◆ What to produce ◆
Given the records below, the lines starting at the line with "position: absolute; left: 0; top: 105px;" and ending at the line with "-157,7 +157,7 @@" should be output exactly, both end lines kept and pictures left out.

◆ Record set ◆
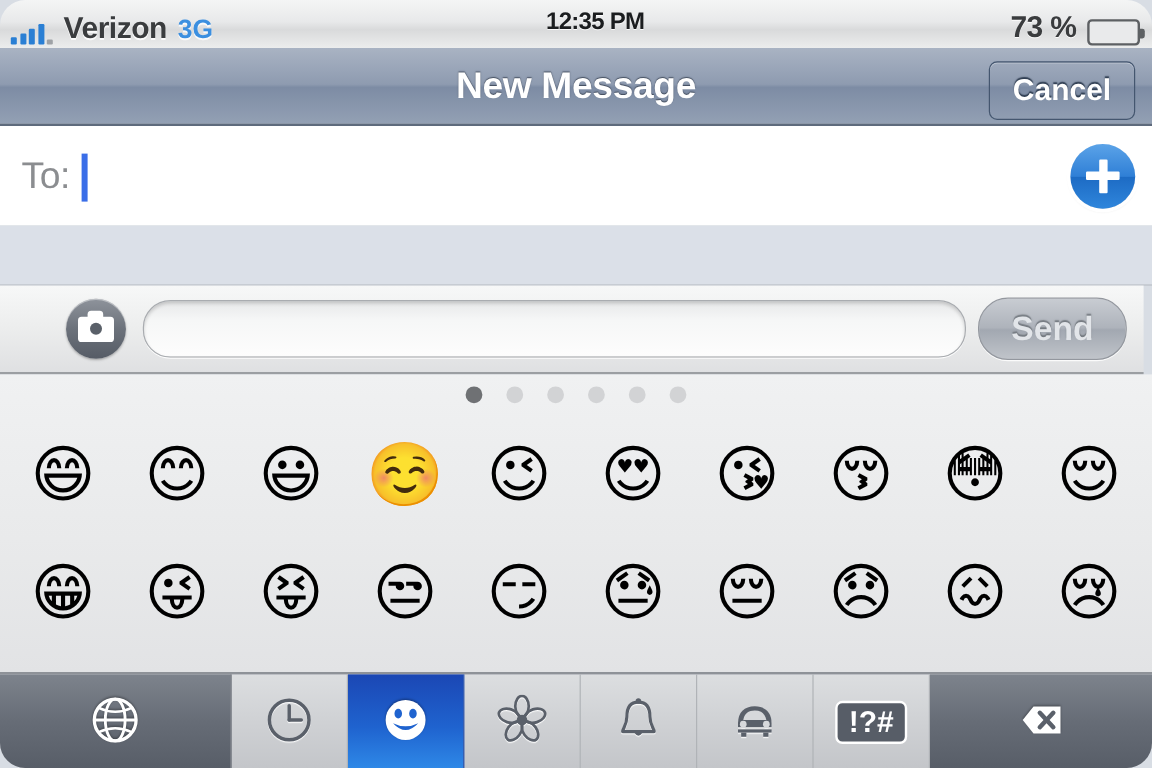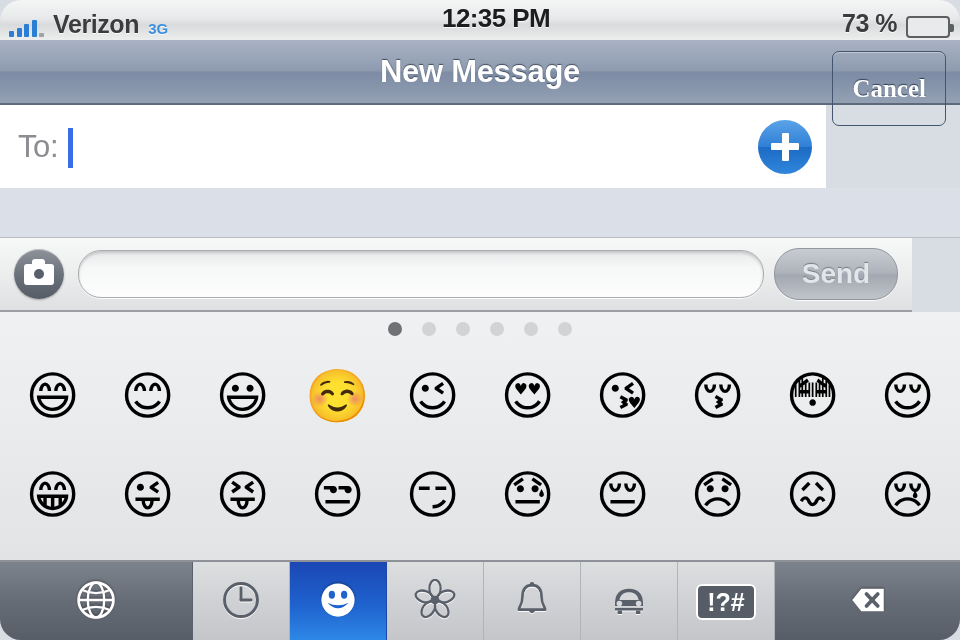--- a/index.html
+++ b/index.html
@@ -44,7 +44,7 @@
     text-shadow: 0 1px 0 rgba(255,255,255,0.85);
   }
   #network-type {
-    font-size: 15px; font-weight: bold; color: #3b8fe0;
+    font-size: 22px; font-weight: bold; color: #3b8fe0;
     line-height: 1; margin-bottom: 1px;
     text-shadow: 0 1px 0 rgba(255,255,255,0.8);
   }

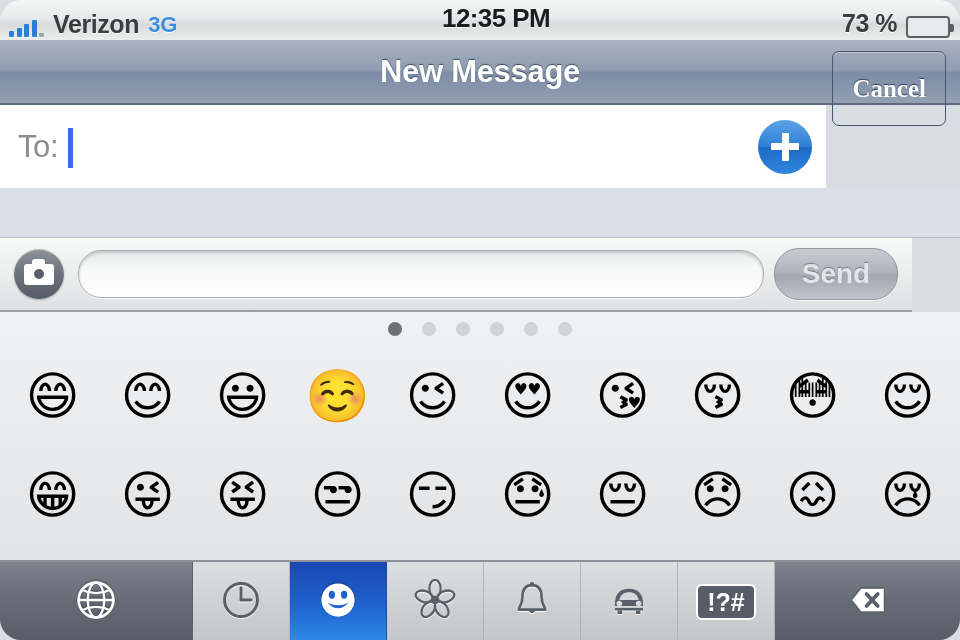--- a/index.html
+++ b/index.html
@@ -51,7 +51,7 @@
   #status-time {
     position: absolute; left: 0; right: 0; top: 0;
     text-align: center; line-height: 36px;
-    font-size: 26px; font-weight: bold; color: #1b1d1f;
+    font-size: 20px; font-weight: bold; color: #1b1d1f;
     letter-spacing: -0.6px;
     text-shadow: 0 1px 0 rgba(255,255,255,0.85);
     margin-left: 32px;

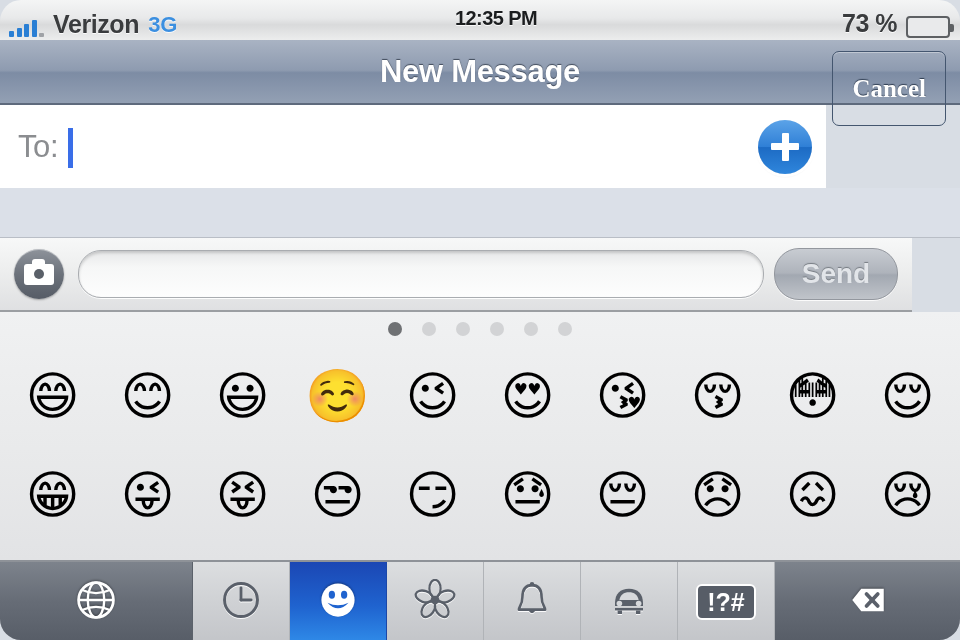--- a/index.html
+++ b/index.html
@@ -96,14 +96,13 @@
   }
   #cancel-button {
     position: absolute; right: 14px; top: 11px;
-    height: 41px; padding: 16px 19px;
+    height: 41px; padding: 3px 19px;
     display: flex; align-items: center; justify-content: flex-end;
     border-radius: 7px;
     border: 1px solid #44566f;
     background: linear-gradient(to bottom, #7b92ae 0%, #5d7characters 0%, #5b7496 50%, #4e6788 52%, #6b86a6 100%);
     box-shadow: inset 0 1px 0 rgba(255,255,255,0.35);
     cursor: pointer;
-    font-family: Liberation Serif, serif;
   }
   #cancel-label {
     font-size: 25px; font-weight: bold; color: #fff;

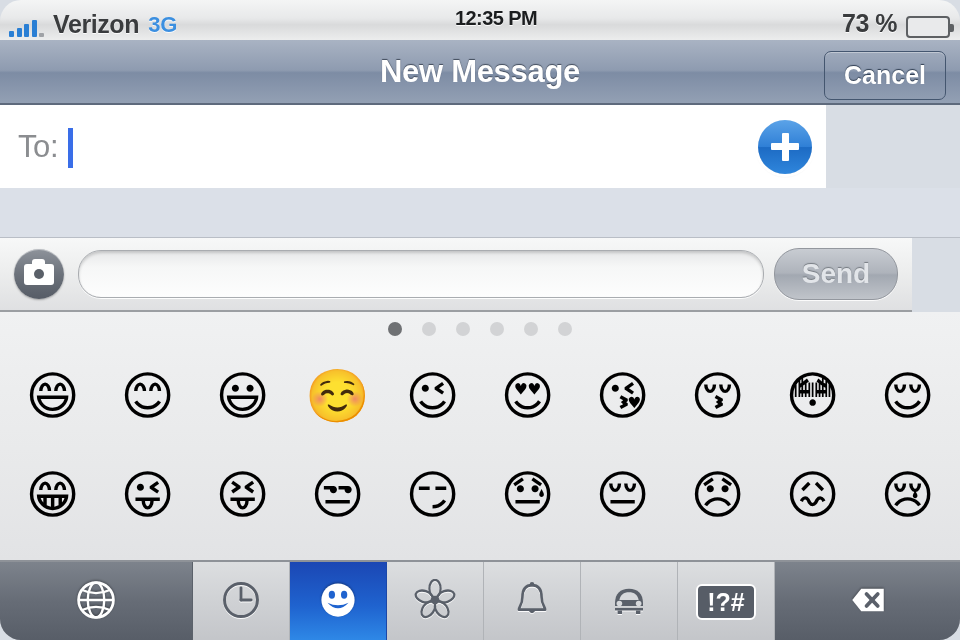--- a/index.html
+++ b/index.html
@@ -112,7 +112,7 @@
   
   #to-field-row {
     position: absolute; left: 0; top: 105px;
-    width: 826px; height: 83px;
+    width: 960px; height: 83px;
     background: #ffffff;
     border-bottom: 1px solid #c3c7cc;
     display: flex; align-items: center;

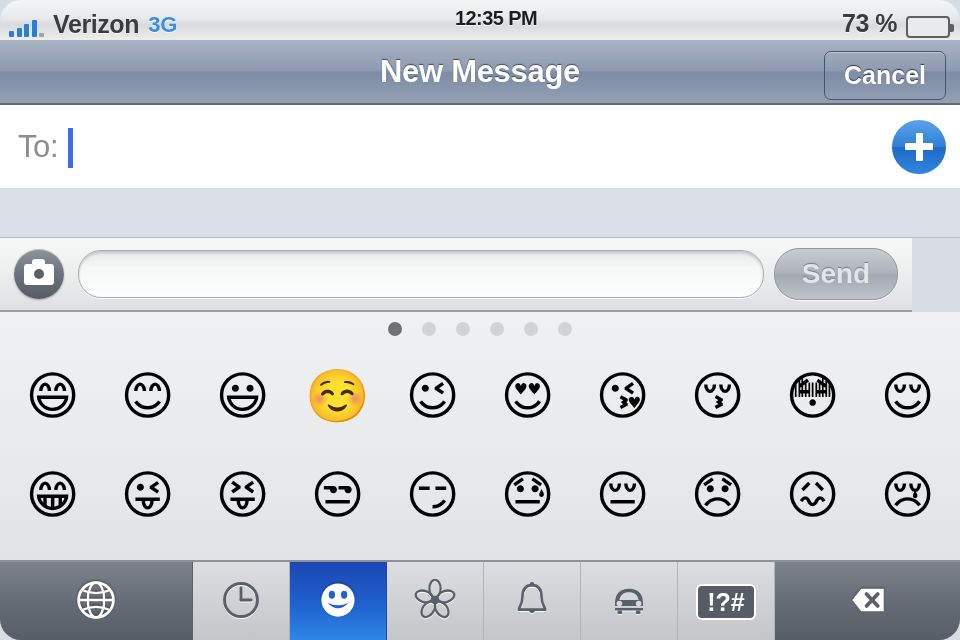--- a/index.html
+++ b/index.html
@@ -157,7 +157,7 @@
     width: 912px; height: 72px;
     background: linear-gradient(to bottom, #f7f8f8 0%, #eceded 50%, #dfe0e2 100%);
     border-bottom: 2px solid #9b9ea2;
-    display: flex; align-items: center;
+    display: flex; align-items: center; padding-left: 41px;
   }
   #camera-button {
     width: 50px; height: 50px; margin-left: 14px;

◆ Exercise solution ◆
     position: absolute; left: 0; top: 105px;
-    width: 826px; height: 83px;
+    width: 960px; height: 83px;
     background: #ffffff;
     border-bottom: 1px solid #c3c7cc;
     display: flex; align-items: center;

--- a/index.html
+++ b/index.html
@@ -157,7 +157,7 @@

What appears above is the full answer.